Seb Davies
- Full name: Sebastian Caradog Davies
- Born: 17 May 1996 (age 30) Cardiff, Wales
- Height: 1.98 m (6 ft 6 in)
- Weight: 119 kg (262 lb; 18 st 10 lb)
- School: Ysgol Gyfun Gymraeg Glantaf

Rugby union career
- Position(s): Lock, Flanker
- Current team: Dragons

Senior career
- Years: Team / Apps / (Points)
- 2014–2025: Cardiff / 148 / (35 )
- 2025 -: Dragons / 15 / (5)
- Correct as of 16 August 2026

International career
- Years: Team / Apps / (Points)
- 2015–2016: Wales U20 / 10 / (10)
- 2017–2024: Wales / 18 / (0)
- Correct as of 16 August 2026

= Seb Davies =

Wales international rugby union player

Sebastian Caradog Davies (born 17 May 1996) is a Welsh professional rugby union player who plays as a lock for United Rugby Championship clubs Cardiff, Dragons and the Wales national team.

== Early life ==
Davies grew up in the Whitchurch area of Cardiff attending Melin Gruffydd primary school and Glantaf secondary school. Seb played Mini and Juniors rugby at Pentyrch RFC He proceeded to Coleg y Cymoedd after leaving Glantaf.

== Club career ==
Davies made his debut for Cardiff in 2014 having previously played for their academy team, Pontypridd RFC and Cardiff RFC.

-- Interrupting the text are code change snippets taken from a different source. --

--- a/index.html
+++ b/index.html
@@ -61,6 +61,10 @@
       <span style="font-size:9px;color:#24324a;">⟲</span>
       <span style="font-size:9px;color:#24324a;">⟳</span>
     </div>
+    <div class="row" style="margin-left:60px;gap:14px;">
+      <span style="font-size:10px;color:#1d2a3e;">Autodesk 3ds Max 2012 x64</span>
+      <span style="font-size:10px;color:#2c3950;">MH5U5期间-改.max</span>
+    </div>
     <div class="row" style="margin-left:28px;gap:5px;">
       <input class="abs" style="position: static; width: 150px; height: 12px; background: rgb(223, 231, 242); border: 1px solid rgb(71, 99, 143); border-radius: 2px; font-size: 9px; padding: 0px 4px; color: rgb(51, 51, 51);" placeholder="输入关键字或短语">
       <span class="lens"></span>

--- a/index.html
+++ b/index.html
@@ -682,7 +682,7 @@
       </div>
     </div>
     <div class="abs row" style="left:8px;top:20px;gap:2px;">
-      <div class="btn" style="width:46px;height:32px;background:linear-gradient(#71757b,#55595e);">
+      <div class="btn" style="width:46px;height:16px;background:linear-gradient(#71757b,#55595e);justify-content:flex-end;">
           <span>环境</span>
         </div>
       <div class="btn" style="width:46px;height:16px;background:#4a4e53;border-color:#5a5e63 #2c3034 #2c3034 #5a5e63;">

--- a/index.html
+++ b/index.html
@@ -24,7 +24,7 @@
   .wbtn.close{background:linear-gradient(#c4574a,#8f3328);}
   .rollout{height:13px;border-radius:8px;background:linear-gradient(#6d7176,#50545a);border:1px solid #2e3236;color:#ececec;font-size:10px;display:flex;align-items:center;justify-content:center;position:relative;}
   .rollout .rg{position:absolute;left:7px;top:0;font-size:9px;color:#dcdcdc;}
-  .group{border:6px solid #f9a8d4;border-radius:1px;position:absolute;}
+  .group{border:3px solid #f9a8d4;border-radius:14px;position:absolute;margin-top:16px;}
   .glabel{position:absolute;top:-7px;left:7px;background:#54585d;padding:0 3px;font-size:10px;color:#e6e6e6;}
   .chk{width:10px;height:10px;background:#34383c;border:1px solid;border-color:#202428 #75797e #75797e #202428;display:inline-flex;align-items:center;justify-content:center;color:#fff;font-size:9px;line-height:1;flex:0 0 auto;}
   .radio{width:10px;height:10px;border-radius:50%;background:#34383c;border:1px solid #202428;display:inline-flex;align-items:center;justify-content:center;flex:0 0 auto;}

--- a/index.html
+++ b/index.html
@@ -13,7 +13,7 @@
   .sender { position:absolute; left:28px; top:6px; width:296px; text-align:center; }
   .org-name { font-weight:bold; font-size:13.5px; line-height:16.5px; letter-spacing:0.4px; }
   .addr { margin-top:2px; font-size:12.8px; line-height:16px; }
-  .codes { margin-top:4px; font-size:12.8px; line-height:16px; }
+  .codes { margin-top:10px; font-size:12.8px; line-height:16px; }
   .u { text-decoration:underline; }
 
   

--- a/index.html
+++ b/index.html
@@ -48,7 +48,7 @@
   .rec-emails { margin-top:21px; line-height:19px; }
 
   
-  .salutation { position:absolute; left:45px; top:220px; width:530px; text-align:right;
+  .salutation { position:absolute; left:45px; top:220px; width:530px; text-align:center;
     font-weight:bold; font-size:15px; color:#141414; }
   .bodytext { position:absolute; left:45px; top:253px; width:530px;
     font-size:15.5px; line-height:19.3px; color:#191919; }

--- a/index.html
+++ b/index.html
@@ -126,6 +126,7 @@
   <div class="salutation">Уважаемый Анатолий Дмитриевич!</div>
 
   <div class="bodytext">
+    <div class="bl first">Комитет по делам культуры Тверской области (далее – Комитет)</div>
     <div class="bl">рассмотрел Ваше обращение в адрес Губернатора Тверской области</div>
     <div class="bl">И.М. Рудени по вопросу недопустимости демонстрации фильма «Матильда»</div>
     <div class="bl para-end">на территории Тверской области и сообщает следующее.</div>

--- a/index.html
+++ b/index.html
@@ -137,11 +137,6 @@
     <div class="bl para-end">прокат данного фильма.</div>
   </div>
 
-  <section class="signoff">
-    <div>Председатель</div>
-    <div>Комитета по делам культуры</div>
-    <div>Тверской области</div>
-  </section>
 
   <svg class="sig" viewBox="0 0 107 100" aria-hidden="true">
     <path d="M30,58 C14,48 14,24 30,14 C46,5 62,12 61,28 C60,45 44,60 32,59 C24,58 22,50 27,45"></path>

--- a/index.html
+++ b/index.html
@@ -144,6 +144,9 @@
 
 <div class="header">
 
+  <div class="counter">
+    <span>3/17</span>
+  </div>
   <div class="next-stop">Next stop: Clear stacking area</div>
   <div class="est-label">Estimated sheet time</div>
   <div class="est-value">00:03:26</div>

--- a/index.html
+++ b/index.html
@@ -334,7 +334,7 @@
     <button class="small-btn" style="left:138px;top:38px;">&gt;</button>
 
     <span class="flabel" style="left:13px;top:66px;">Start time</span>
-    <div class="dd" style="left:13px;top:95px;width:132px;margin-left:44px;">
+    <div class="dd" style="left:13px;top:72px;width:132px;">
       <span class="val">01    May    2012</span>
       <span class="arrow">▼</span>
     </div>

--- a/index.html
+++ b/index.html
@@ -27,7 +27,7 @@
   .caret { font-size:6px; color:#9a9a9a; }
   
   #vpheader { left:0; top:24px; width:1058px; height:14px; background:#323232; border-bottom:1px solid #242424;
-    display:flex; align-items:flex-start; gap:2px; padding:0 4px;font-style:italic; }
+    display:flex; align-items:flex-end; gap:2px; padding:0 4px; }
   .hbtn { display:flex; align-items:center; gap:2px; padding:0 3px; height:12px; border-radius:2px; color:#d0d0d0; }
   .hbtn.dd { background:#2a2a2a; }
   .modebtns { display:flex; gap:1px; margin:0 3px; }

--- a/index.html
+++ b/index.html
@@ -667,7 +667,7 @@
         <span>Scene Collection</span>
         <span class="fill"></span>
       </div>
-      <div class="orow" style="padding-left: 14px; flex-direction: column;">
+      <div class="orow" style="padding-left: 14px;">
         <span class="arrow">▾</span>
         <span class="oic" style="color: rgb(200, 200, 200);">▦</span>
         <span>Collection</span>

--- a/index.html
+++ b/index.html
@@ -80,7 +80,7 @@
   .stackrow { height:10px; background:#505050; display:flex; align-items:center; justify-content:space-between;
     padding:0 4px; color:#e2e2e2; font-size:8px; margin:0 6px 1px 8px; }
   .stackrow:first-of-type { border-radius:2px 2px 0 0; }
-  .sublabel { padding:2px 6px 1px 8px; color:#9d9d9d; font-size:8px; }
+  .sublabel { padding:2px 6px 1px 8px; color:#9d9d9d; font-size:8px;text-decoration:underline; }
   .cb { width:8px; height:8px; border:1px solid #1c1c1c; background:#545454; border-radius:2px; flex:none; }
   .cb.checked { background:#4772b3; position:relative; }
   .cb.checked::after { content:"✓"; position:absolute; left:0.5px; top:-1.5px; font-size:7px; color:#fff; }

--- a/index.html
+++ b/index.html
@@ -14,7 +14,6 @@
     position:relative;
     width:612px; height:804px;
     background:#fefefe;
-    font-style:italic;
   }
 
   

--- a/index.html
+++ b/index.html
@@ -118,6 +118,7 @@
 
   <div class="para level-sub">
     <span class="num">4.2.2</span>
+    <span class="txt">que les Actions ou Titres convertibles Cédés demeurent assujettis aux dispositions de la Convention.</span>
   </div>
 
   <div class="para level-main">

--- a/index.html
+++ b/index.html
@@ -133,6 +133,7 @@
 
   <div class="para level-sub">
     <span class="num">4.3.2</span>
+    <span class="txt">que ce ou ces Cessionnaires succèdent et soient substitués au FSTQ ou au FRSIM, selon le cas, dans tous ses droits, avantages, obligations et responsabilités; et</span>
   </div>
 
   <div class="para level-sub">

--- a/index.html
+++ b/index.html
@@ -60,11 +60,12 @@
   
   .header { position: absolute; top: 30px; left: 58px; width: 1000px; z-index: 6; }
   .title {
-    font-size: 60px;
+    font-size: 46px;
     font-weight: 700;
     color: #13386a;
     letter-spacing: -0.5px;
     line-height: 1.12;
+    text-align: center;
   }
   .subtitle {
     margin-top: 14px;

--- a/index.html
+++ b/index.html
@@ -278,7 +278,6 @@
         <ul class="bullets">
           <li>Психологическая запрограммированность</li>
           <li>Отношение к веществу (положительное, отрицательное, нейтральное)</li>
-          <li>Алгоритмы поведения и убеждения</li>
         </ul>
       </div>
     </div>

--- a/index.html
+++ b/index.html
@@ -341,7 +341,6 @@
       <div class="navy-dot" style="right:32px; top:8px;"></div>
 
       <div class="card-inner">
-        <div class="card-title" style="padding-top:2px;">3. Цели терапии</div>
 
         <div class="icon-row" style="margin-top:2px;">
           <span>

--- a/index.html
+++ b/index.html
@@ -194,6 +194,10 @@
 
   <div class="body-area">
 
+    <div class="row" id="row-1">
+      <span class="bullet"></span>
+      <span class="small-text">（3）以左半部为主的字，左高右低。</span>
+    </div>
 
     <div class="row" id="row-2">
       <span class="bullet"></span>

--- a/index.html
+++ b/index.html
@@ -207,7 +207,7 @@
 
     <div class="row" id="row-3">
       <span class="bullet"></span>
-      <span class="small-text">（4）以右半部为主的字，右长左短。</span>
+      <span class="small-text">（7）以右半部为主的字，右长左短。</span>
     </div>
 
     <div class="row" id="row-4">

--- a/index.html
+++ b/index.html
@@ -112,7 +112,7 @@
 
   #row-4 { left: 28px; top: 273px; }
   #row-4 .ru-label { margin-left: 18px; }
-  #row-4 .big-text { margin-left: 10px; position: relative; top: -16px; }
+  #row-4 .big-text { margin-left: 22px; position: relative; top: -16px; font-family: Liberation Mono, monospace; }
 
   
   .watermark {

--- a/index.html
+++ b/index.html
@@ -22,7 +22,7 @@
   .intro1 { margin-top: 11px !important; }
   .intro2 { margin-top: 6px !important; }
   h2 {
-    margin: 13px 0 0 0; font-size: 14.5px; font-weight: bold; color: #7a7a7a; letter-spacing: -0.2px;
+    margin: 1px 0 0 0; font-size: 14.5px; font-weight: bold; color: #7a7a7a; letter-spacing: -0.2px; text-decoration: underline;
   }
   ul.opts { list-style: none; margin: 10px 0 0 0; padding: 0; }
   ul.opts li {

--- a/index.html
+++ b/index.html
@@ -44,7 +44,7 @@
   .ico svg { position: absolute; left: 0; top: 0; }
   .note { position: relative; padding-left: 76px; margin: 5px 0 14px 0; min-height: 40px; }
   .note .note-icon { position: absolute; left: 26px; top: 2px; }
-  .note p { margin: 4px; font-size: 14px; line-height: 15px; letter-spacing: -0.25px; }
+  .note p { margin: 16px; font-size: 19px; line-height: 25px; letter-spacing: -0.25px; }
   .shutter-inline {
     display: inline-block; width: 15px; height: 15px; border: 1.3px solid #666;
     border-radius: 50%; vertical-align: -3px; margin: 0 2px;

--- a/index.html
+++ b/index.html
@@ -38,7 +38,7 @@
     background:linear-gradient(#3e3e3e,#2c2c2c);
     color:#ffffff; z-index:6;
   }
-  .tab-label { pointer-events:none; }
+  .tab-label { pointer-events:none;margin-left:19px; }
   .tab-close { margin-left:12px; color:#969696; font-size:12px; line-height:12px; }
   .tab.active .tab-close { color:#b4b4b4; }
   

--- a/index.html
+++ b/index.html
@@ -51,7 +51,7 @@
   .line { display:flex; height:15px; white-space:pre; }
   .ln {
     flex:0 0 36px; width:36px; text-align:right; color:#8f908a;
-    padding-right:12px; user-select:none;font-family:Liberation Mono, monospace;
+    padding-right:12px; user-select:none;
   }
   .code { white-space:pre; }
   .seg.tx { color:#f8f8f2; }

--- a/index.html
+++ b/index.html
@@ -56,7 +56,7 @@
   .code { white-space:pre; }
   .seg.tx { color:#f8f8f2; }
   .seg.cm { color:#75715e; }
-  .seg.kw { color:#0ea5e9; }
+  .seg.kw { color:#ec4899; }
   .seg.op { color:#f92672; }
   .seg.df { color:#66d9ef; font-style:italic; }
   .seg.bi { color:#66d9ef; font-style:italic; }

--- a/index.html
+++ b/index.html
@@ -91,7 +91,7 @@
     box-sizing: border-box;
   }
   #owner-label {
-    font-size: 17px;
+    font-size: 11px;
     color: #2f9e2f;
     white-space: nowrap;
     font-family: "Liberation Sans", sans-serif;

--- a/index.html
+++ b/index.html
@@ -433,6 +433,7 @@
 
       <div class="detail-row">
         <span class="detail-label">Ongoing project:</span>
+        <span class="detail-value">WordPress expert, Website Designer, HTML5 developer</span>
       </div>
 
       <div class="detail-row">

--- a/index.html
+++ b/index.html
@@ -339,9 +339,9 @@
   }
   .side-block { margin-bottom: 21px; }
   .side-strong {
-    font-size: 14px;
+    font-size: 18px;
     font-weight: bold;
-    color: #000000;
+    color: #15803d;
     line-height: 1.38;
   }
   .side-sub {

After appearing for Cardiff a total of 148 times across 9 Seasons from 2016 to 2025. Seb made a move to Dragons in the URC for the 2025-2026 Season after signing for them in May 2025

== International career ==
In May 2017 Davies was selected for the Wales national team summer 2017 tour of Samoa and Tonga, making his test debut in the first test against Tonga.